Scientific classification
- Kingdom: Animalia
- Phylum: Arthropoda
- Clade: Pancrustacea
- Class: Copepoda
- Infraclass: Neocopepoda
- Superorder: Podoplea
- Order: Cyclopoida Burmeister, 1834
- Families: See text

= Cyclopoida =

Order of crustaceans

The Cyclopoida are an order of small crustaceans from the class Copepoda. Like many other copepods, members of Cyclopoida are small, planktonic animals living both in the sea and in freshwater habitats. They are capable of rapid movement. Their larval development is metamorphic, and the embryos are carried in paired or single sacs attached to first abdominal somite.

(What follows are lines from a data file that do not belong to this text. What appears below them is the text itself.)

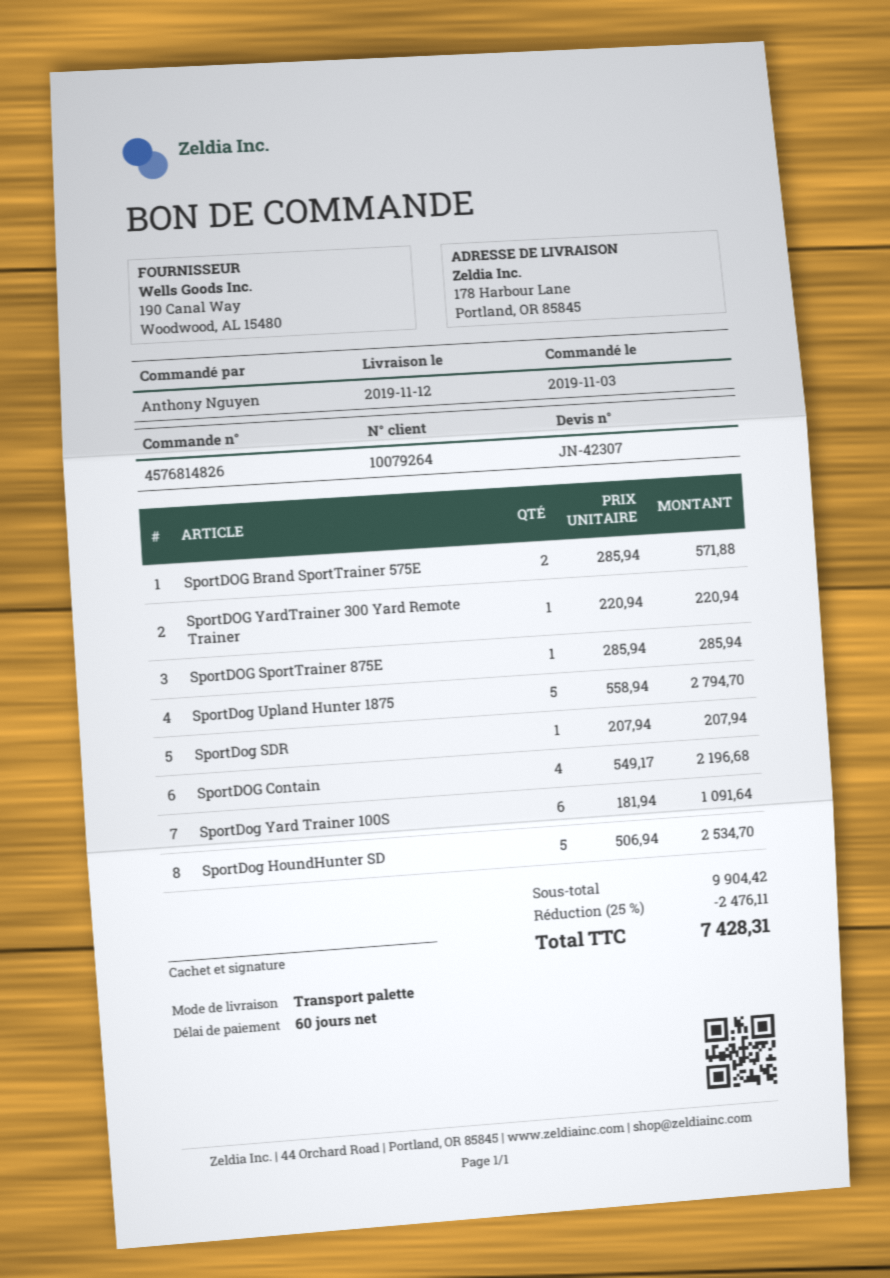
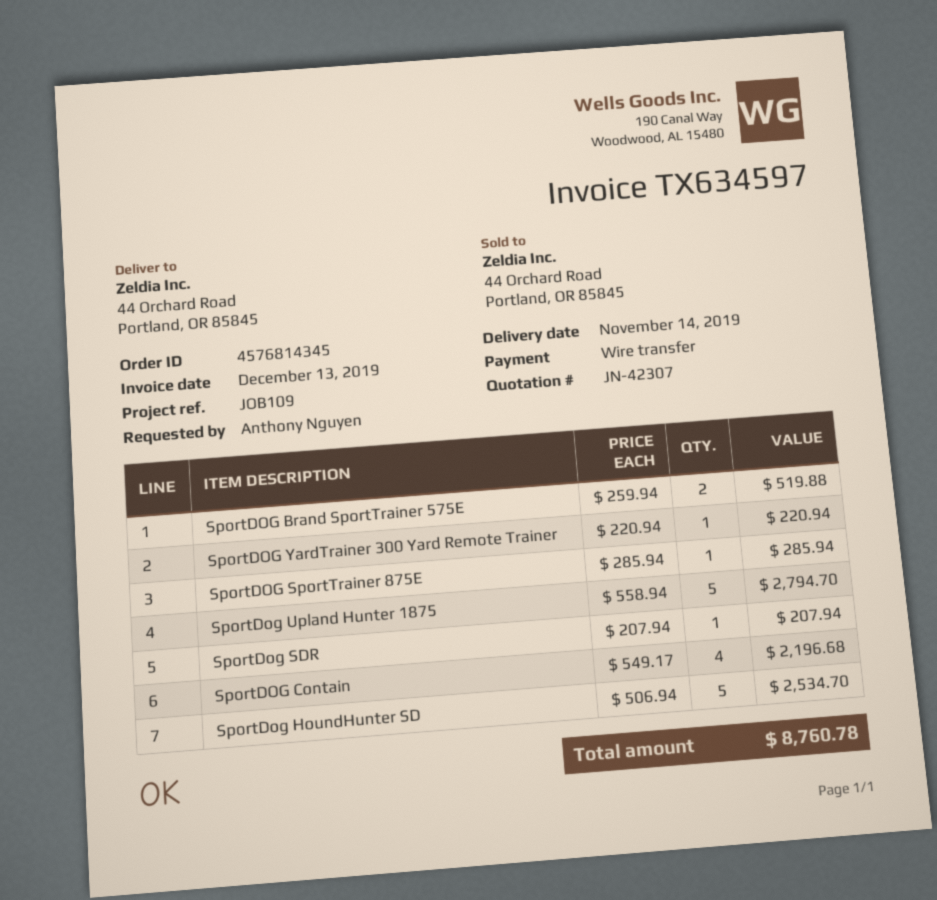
order number: 4576814826 -> 4576814345
delivery date: 2019-11-12 -> 2019-11-14
ship to: 178 Harbour Lane, Portland, OR 85845 -> 44 Orchard Road, Portland, OR 85845
SportDOG Brand SportTrainer 575E: 2 x 285.94 = 571.88 -> 2 x 259.94 = 519.88
SportDog Yard Trainer 100S: 6 x 181.94 = 1091.64 -> none
discount: 25% = 2476.11 -> none
total: 7428.31 -> 8760.78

== Distinguishing features ==
Cyclopoids are distinguished from other copepods by having first antennae shorter than the length of the head and thorax, and uniramous second antennae. The main joint lies between the fourth and fifth segments of the body.

== Taxonomy ==
Cyclopoida contains 30 families:

- Archinotodelphyidae Lang, 1949
- Ascidicolidae Thorell, 1859
- Botryllophilidae Sars G.O., 1921
- Buproridae Thorell, 1859
- Chitonophilidae Avdeev & Sirenko, 1991
- Chordeumiidae Boxshall, 1988
- Corallovexiidae Stock, 1975
- Cucumaricolidae Bouligand & Delamare-Deboutteville, 1959
- Cyclopettidae Martínez Arbizu, 2000
- Cyclopicinidae Khodami, Vaun MacArthur, Blanco-Bercial & Martinez Arbizu, 2017
- Cyclopidae Rafinesque, 1815
- Cyclopinidae Sars G.O., 1913
- Enterognathidae Illg & Dudley, 1980
- Enteropsidae Thorell, 1859
- Fratiidae Ho, Conradi & López-González, 1998
- Giselinidae Martínez Arbizu, 2000
- Hemicyclopinidae Martínez Arbizu, 2001
- Lernaeidae Cobbold, 1879
- Mantridae Leigh-Sharpe, 1934
- Micrallectidae Huys, 2001
- Notodelphyidae Dana, 1853
- Oithonidae Dana, 1853
- Ozmanidae Ho & Thatcher, 1989
- Paralubbockiidae Boxshall & Huys, 1989
- Psammocyclopinidae Martínez Arbizu, 2001
- Pterinopsyllidae Sars G.O., 1913
- Schminkepinellidae Martínez Arbizu, 2006
- Smirnovipinidae Khodami, Vaun MacArthur, Blanco-Bercial & Martinez Arbizu, 2017
- Speleoithonidae Rocha & Iliffe, 1991
- Thaumatopsyllidae Sars G.O., 1913
- Cyclopoida incertae sedis – 8 genera

Several more families are included in suborder Poecilostomatoida, a temporary name for the "poecilostome lineage"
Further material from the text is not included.